* [Work order] Within the data that follows, tally every line containing "tipo". Provide only the tally.

* [Records provided]
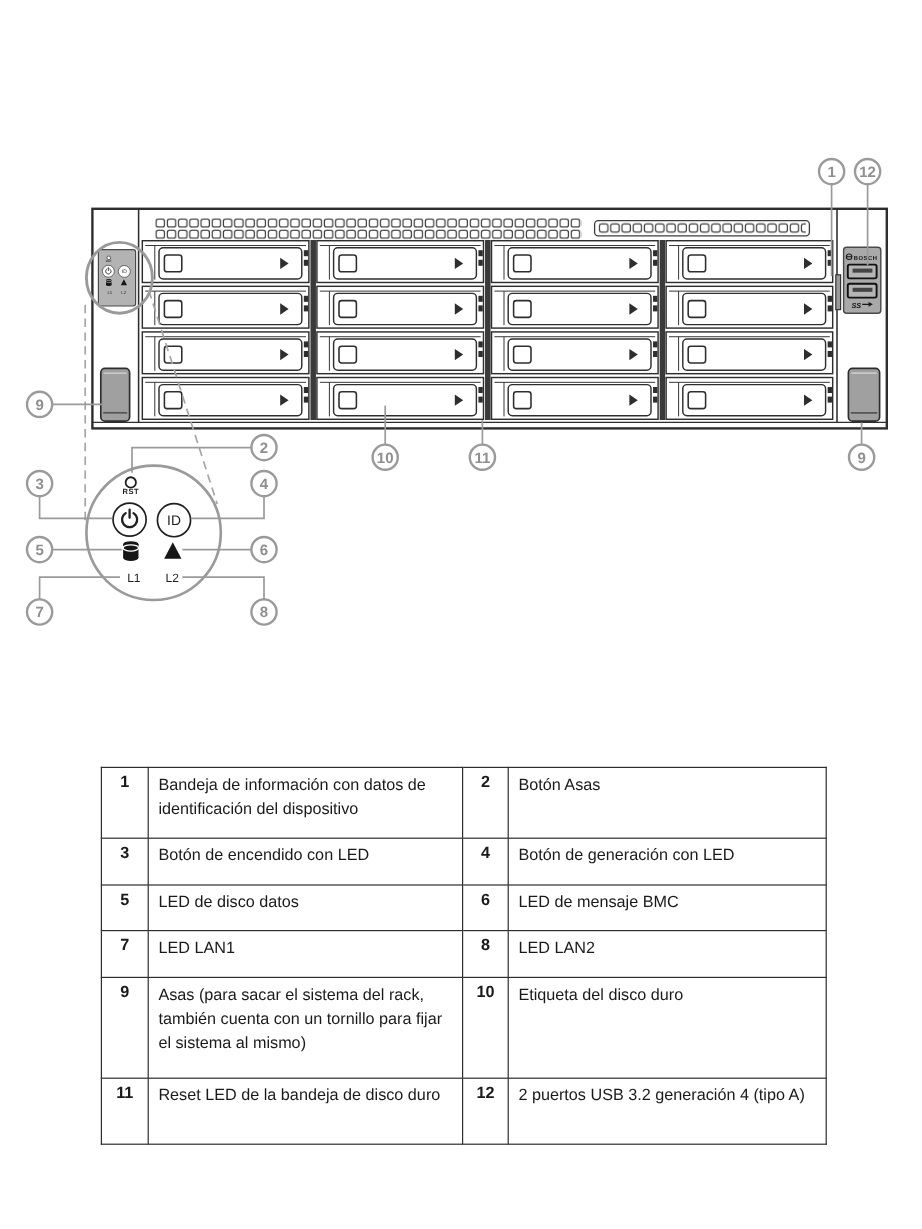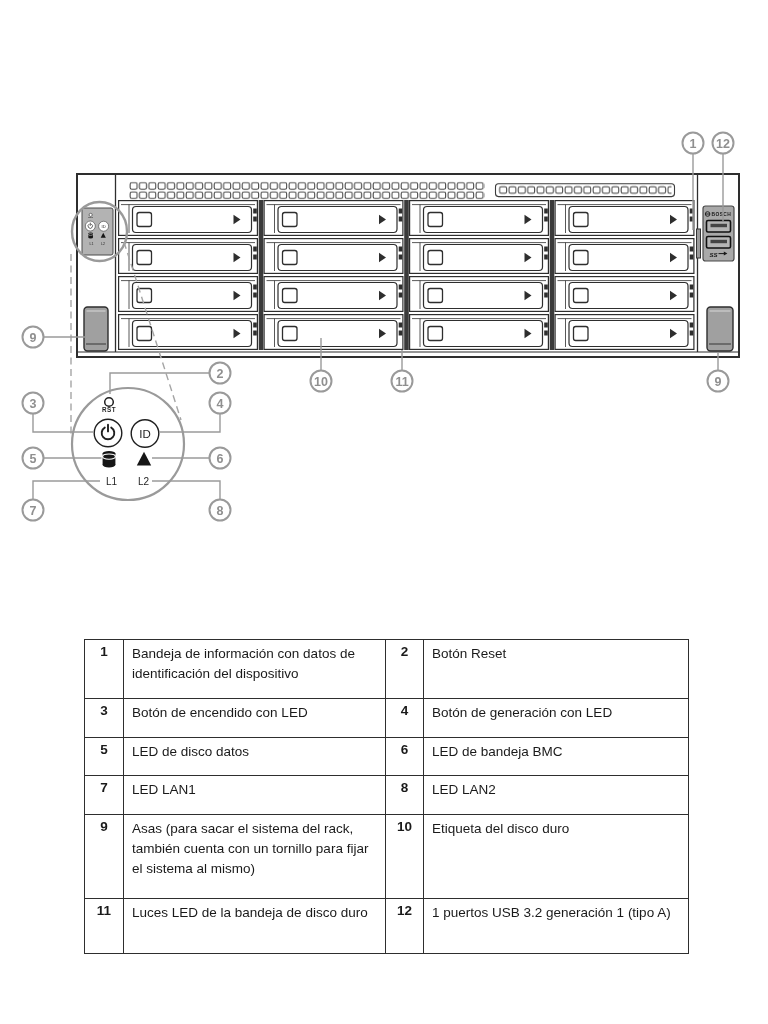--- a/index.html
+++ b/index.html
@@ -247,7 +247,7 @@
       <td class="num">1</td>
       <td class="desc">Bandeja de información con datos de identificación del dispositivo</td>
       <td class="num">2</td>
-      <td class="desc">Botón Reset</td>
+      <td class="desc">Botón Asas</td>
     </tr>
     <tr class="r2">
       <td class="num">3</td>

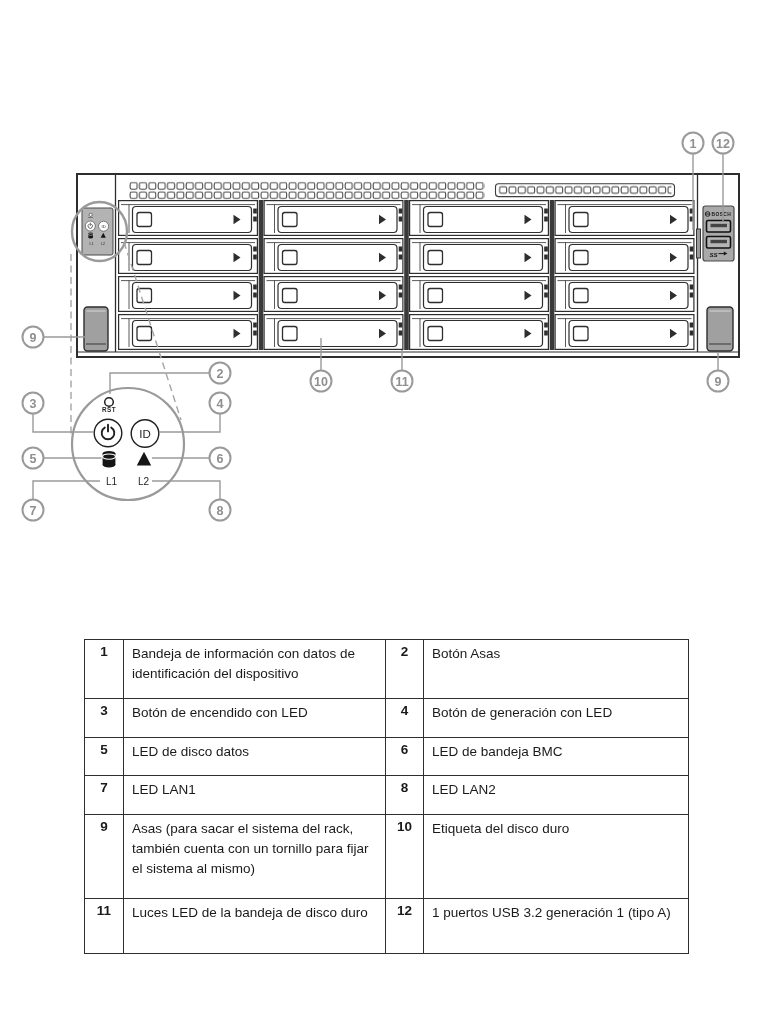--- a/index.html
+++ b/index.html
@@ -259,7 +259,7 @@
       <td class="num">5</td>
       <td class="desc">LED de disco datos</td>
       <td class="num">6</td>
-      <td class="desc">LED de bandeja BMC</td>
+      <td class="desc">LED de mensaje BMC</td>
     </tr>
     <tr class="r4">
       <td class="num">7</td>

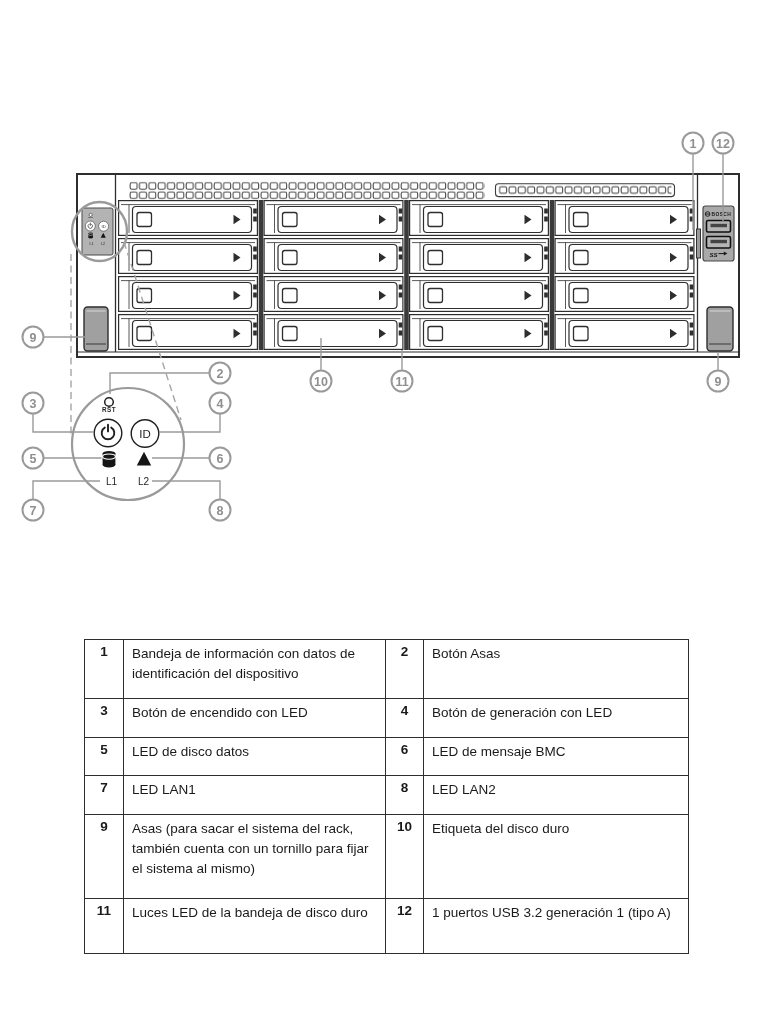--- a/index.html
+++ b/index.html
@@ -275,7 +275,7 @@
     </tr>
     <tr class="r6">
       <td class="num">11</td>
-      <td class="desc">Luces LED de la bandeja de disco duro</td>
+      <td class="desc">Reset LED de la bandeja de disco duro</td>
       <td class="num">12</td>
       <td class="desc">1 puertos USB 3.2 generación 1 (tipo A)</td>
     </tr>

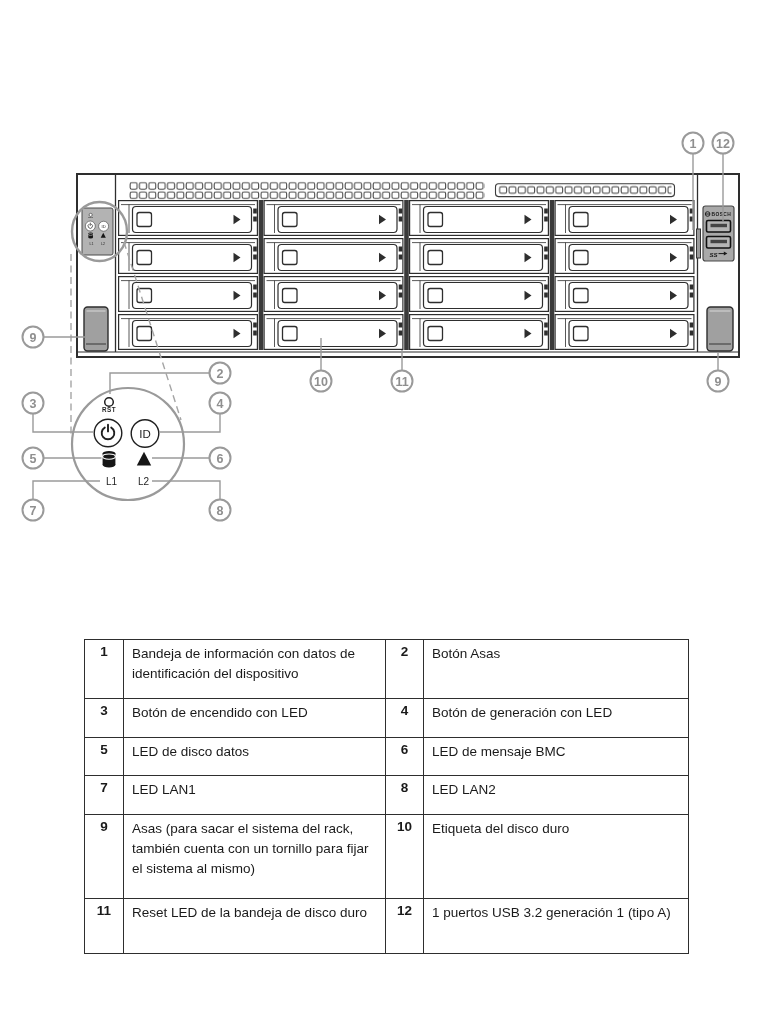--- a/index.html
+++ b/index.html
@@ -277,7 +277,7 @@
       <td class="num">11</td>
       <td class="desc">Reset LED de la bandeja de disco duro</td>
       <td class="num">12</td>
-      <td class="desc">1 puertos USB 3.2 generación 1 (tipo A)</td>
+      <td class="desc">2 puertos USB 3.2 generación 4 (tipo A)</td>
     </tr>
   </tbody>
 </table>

...

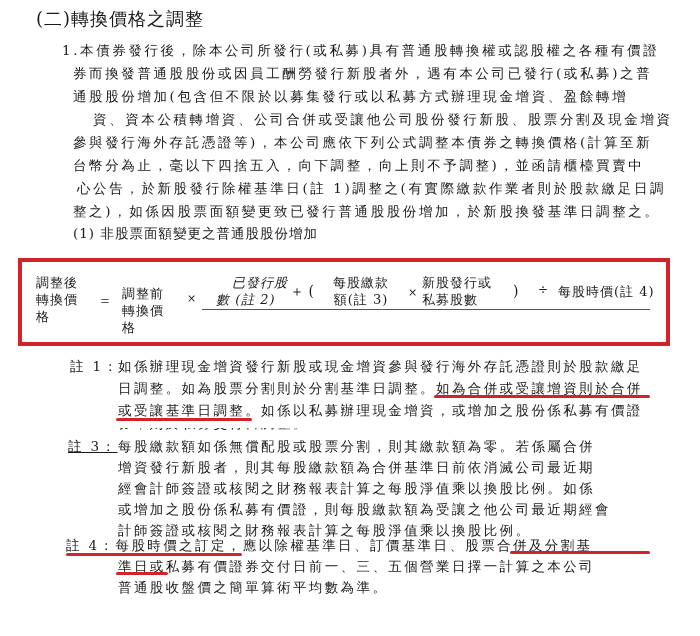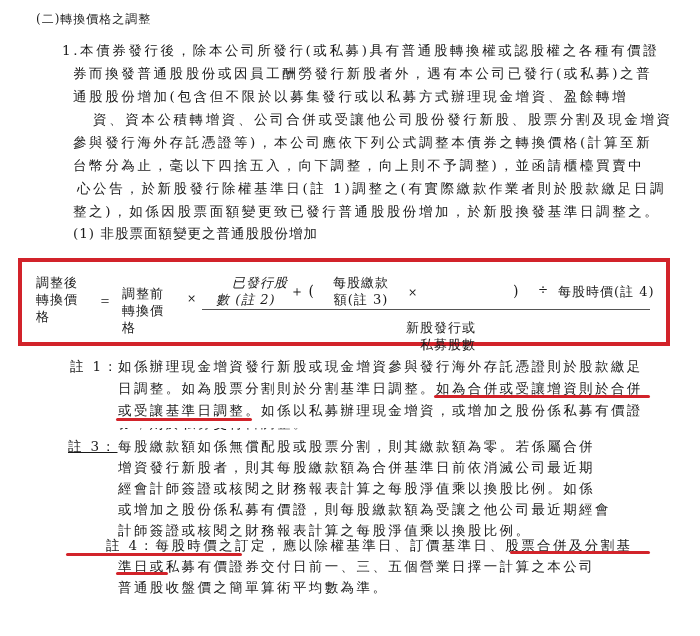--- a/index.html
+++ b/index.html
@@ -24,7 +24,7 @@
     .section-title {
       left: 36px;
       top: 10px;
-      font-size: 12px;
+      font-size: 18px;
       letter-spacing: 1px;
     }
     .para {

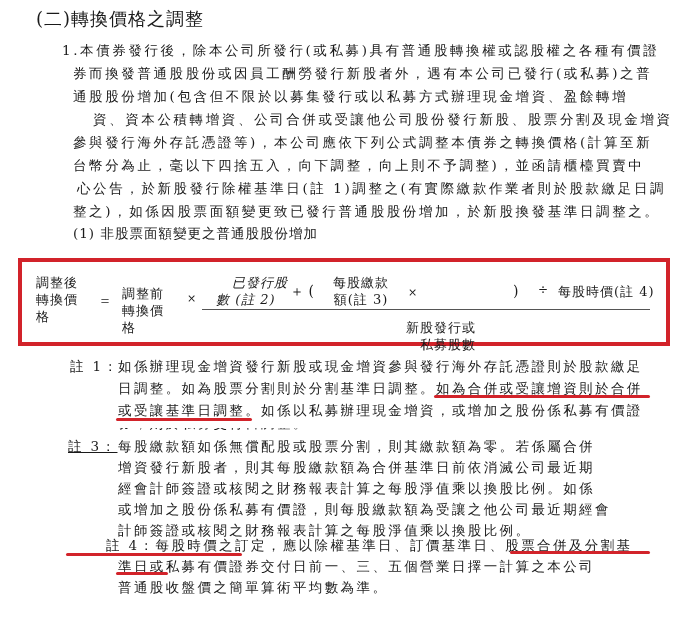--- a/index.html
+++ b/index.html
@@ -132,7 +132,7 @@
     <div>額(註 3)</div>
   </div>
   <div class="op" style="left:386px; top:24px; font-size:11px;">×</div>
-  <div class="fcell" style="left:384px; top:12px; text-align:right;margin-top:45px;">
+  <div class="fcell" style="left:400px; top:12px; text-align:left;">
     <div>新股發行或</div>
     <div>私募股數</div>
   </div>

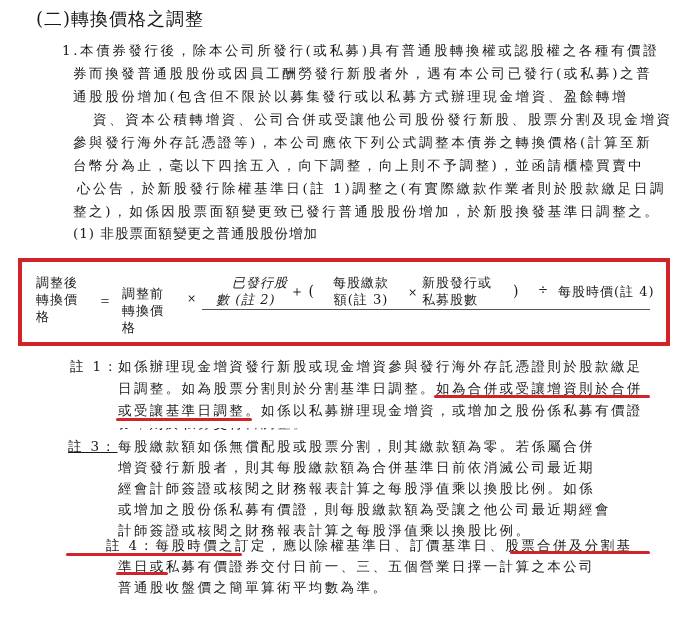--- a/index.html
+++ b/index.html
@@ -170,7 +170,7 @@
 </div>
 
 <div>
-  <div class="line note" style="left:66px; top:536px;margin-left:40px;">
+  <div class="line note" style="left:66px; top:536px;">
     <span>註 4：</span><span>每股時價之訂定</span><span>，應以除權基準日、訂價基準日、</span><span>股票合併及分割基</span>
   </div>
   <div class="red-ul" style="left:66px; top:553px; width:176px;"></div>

* [The completed task] 3